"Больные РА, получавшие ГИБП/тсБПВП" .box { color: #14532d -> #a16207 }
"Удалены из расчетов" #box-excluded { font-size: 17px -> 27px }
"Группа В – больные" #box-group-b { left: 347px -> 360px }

********************

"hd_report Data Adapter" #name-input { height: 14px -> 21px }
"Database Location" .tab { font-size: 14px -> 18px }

********************

# Task objective
In the data above, start at the line that has "color: #14532d ->", stop after the line that has "left: 347px ->", and print every line in between exactly as it stands.

# Expected answer
"Больные РА, получавшие ГИБП/тсБПВП" .box { color: #14532d -> #a16207 }
"Удалены из расчетов" #box-excluded { font-size: 17px -> 27px }
"Группа В – больные" #box-group-b { left: 347px -> 360px }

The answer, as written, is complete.